RECORDS TO USE -
______

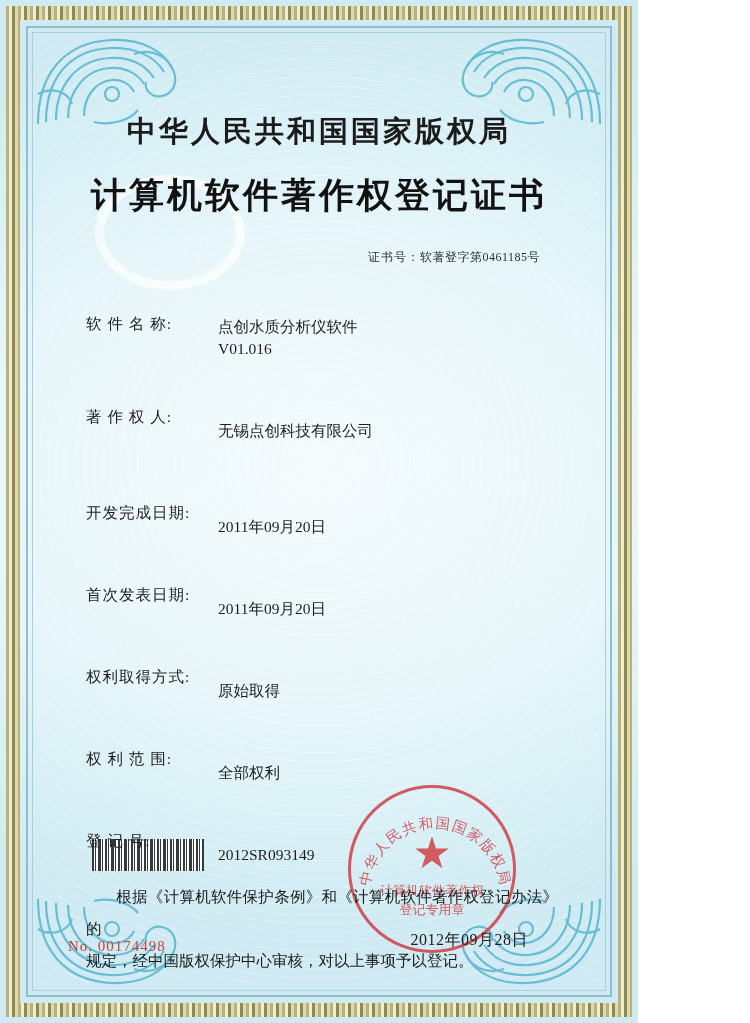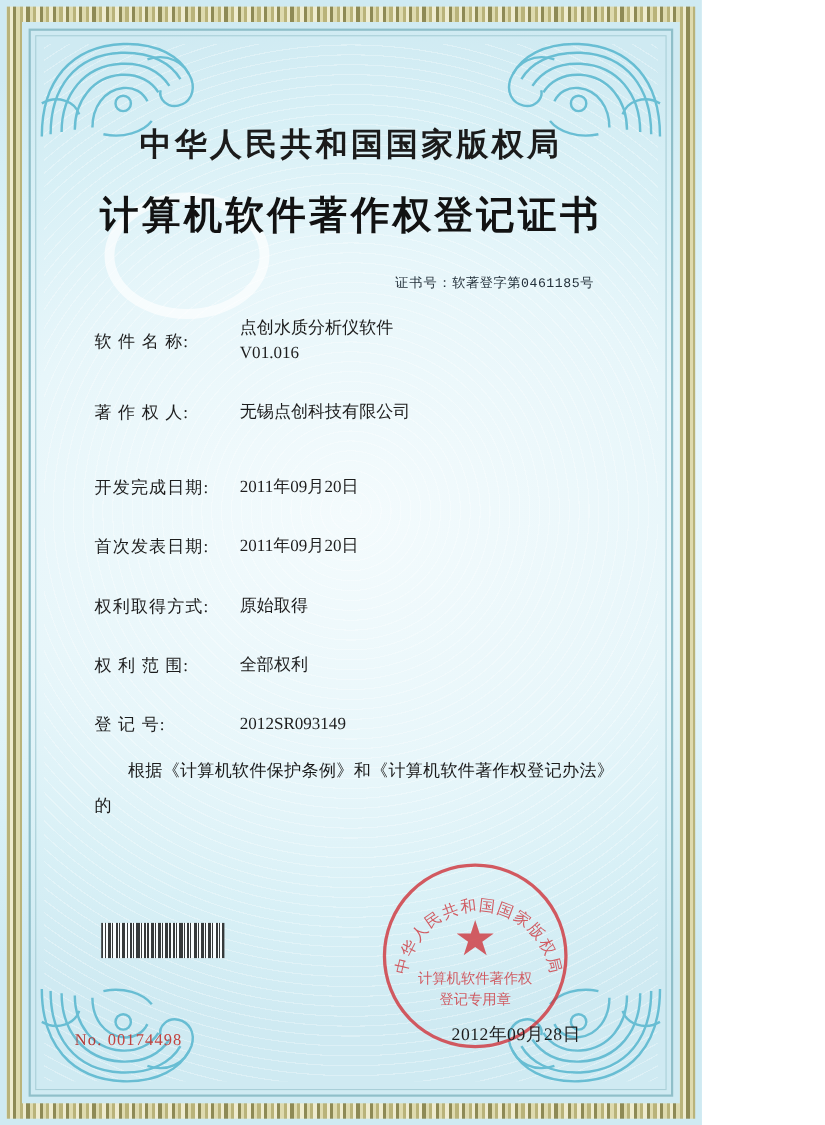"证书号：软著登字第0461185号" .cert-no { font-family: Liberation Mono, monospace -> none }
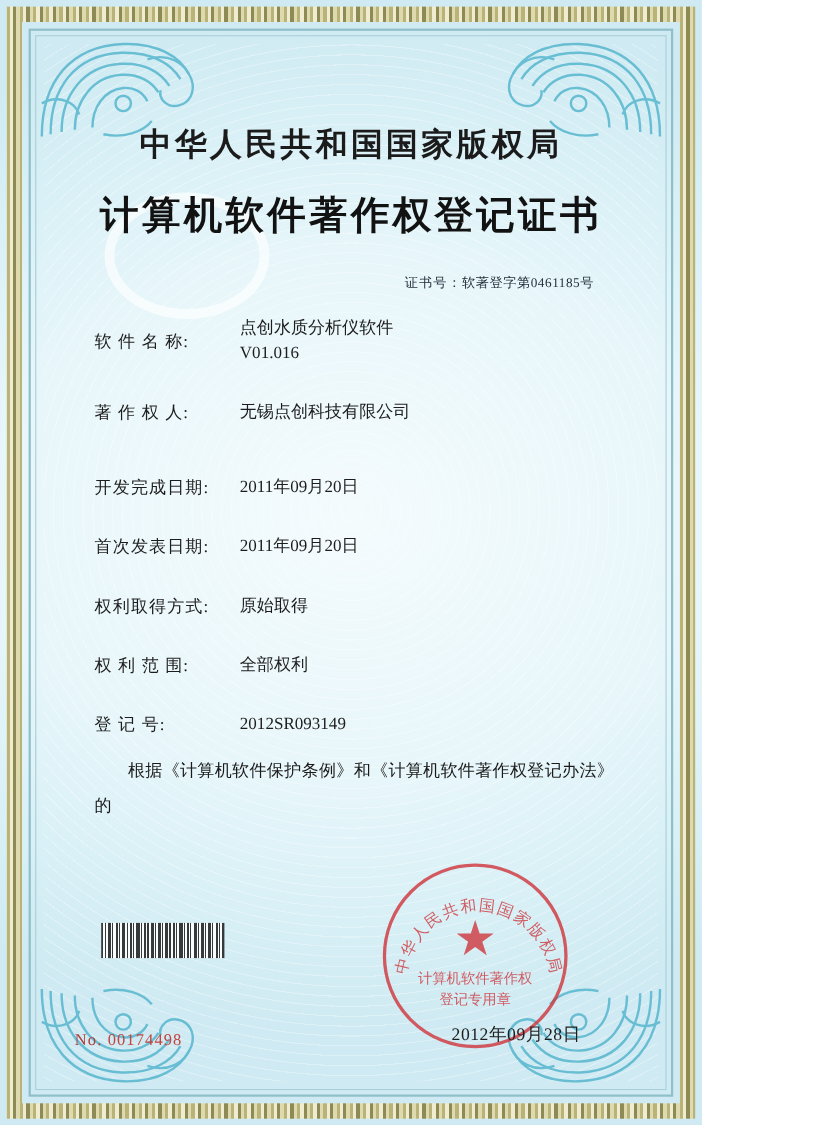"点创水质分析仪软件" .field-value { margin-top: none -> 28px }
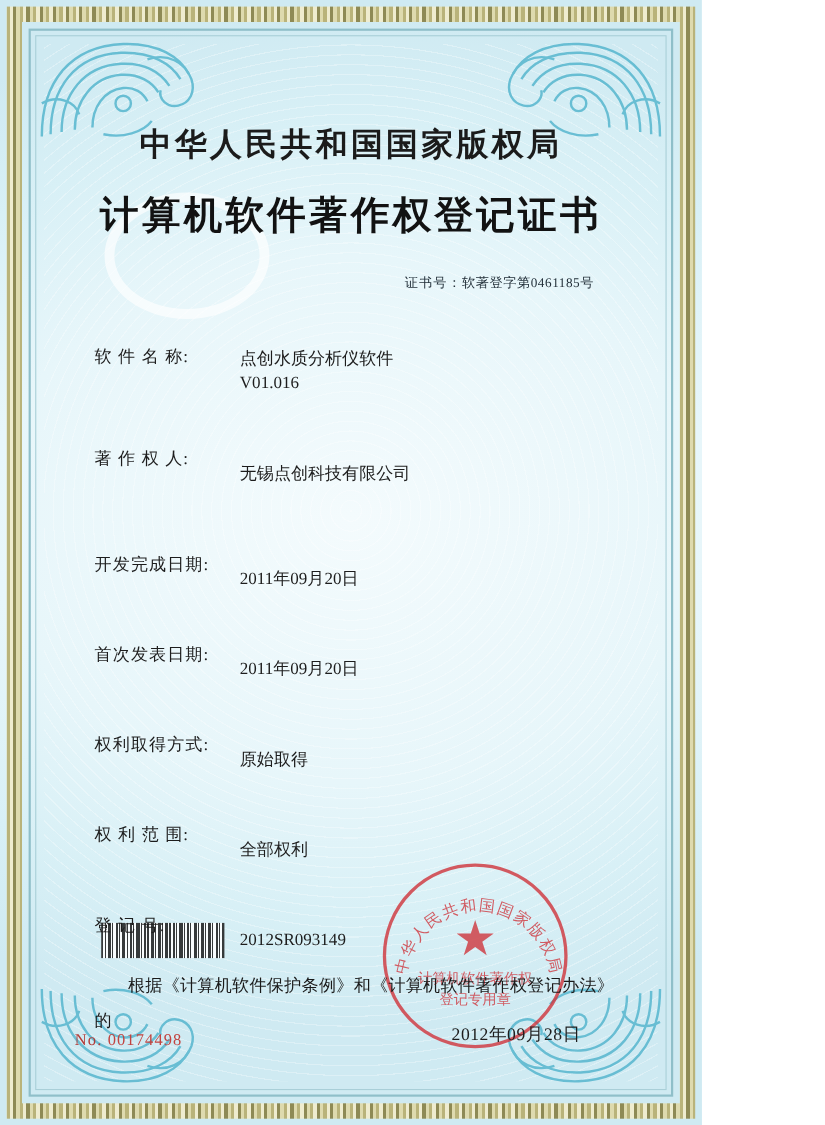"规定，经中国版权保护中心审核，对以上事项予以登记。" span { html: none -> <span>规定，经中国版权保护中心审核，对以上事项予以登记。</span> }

______

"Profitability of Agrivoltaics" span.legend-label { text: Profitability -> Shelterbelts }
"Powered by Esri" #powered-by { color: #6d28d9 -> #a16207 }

______

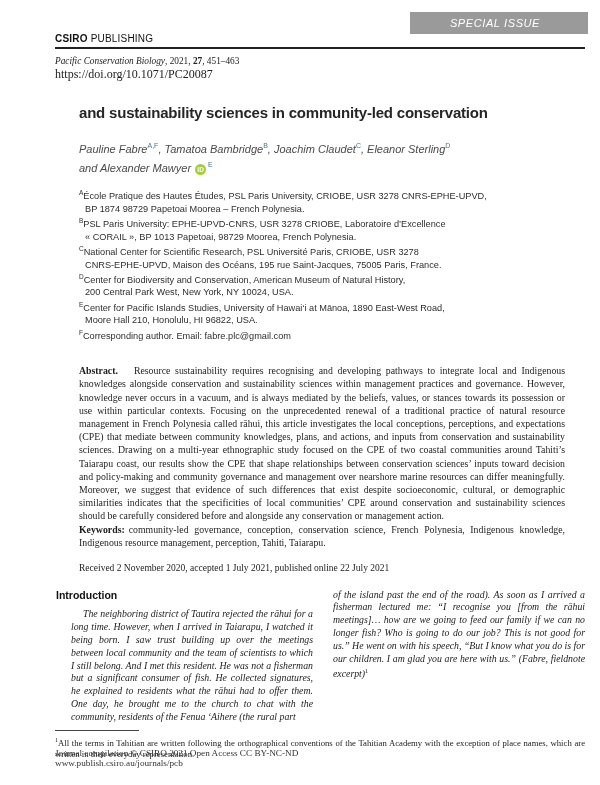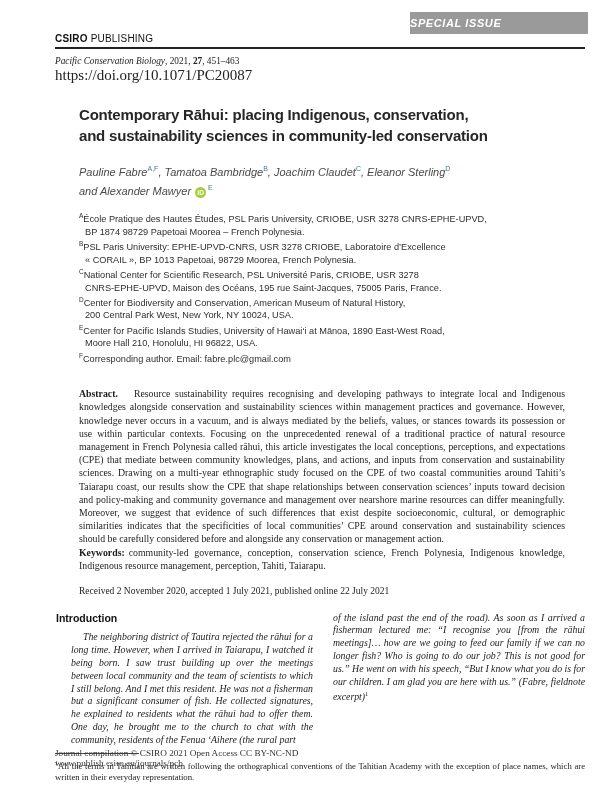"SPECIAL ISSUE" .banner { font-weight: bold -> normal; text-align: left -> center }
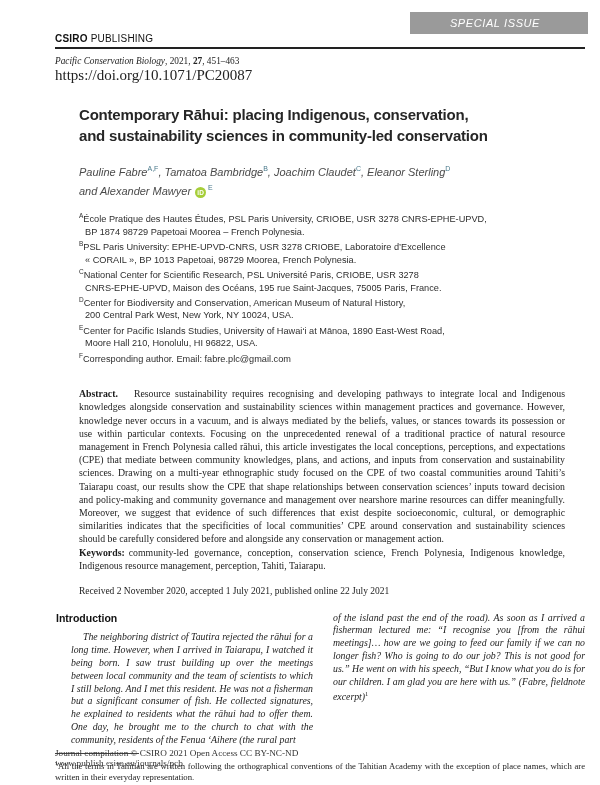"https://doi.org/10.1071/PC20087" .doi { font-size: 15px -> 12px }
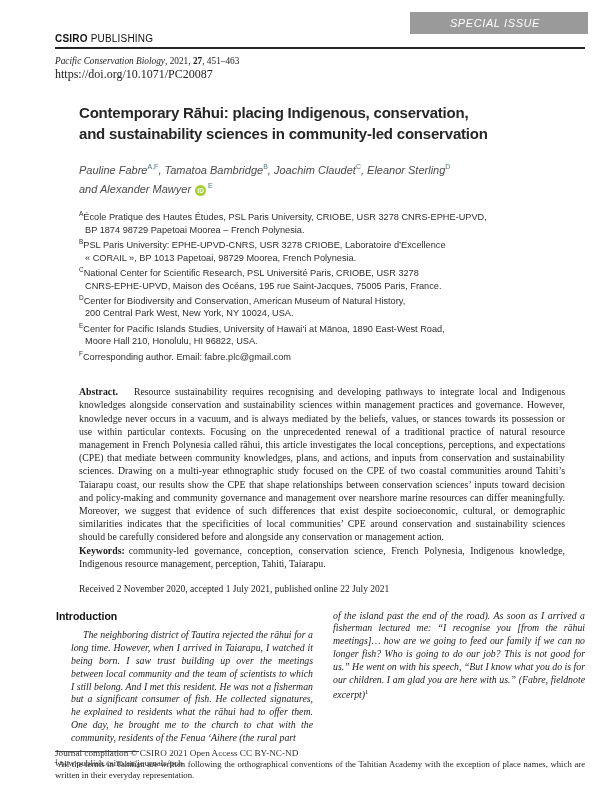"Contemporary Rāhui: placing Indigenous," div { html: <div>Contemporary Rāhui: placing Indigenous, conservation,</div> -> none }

______

EXERCISE DESCRIPTION - Given the listing above, repeat exactly the lines starting at the one with "font-size: 15px ->" and ending at the one with "<div>Contemporary Rāhui: placing", inclusive, excluding pictures.

ANSWER SPACE -
"https://doi.org/10.1071/PC20087" .doi { font-size: 15px -> 12px }
"Contemporary Rāhui: placing Indigenous," div { html: <div>Contemporary Rāhui: placing Indigenous, conservation,</div> -> none }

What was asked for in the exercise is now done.